## [HOW TO COMPLETE THIS TASK]
Omit each picture as you copy the entries exactly.

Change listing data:

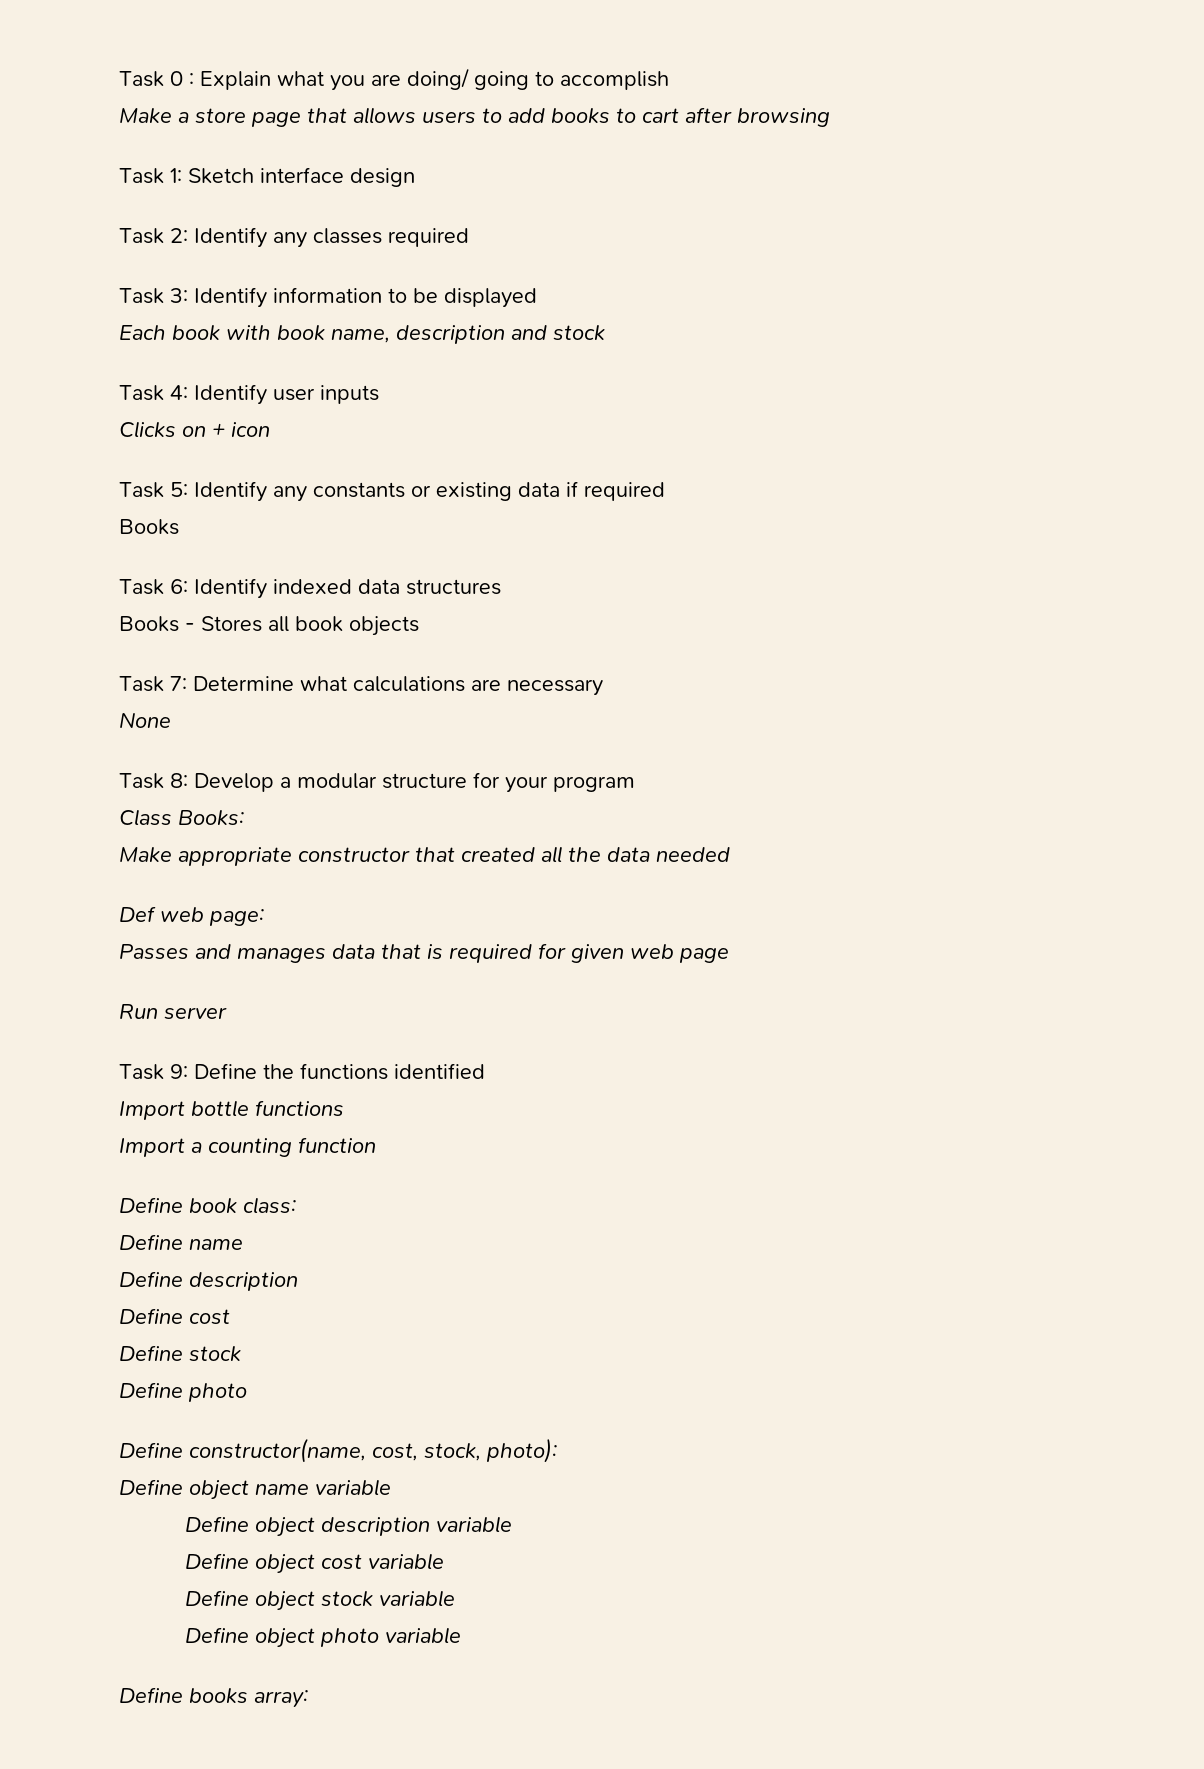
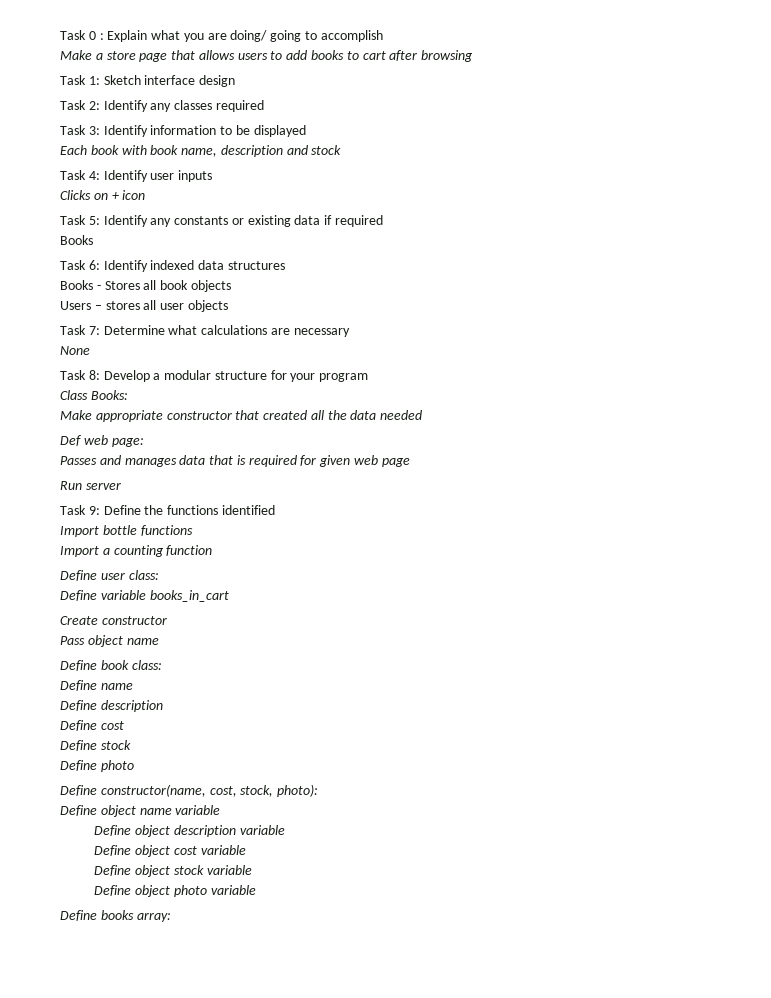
+ Users – stores all user objects
+ Define user class:
+ Define variable books_in_cart
+ Create constructor
+ Pass object name

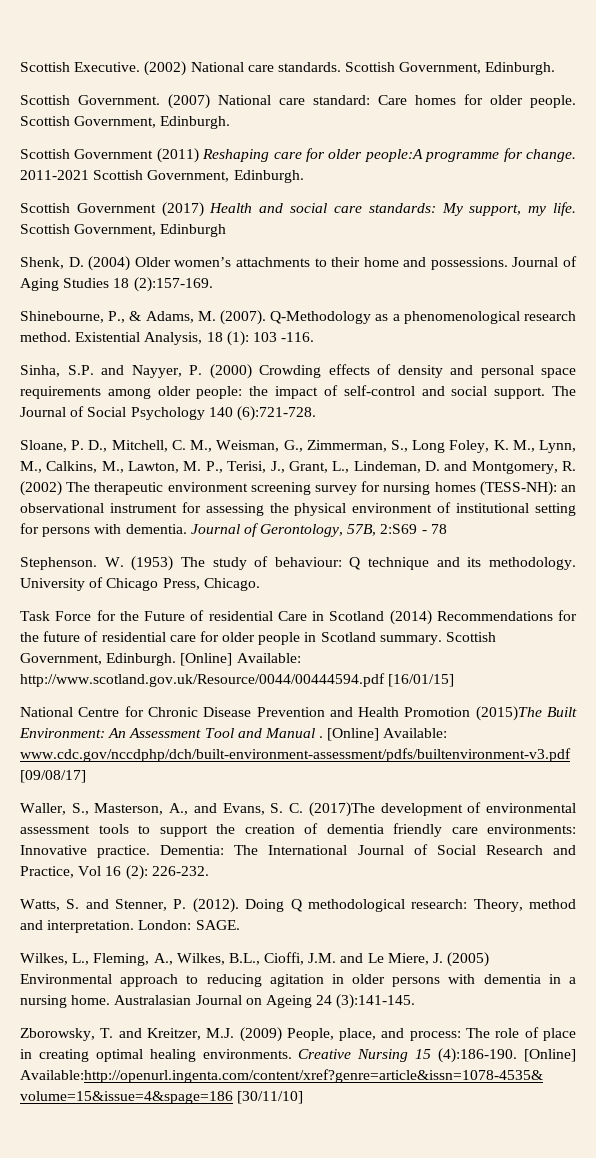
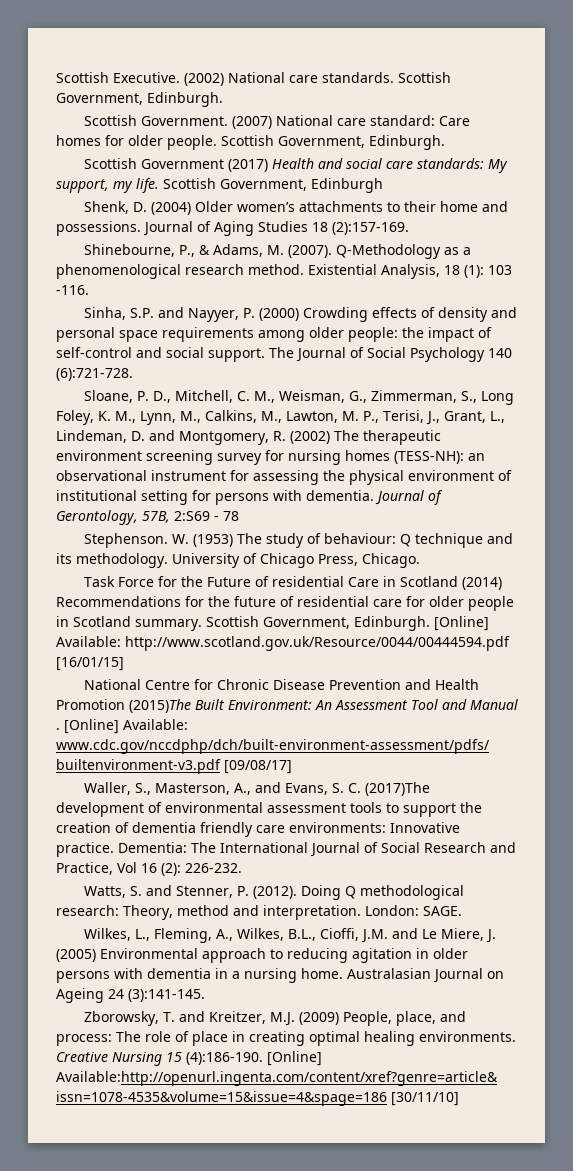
- Scottish Government (2011) Reshaping care for older people:A programme for change. 2011-2021 Scottish Government, Edinburgh.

## [REPLY]
+ Users – stores all user objects
+ Define user class:
+ Define variable books_in_cart
+ Create constructor
+ Pass object name

- Scottish Government (2011) Reshaping care for older people:A programme for change. 2011-2021 Scottish Government, Edinburgh.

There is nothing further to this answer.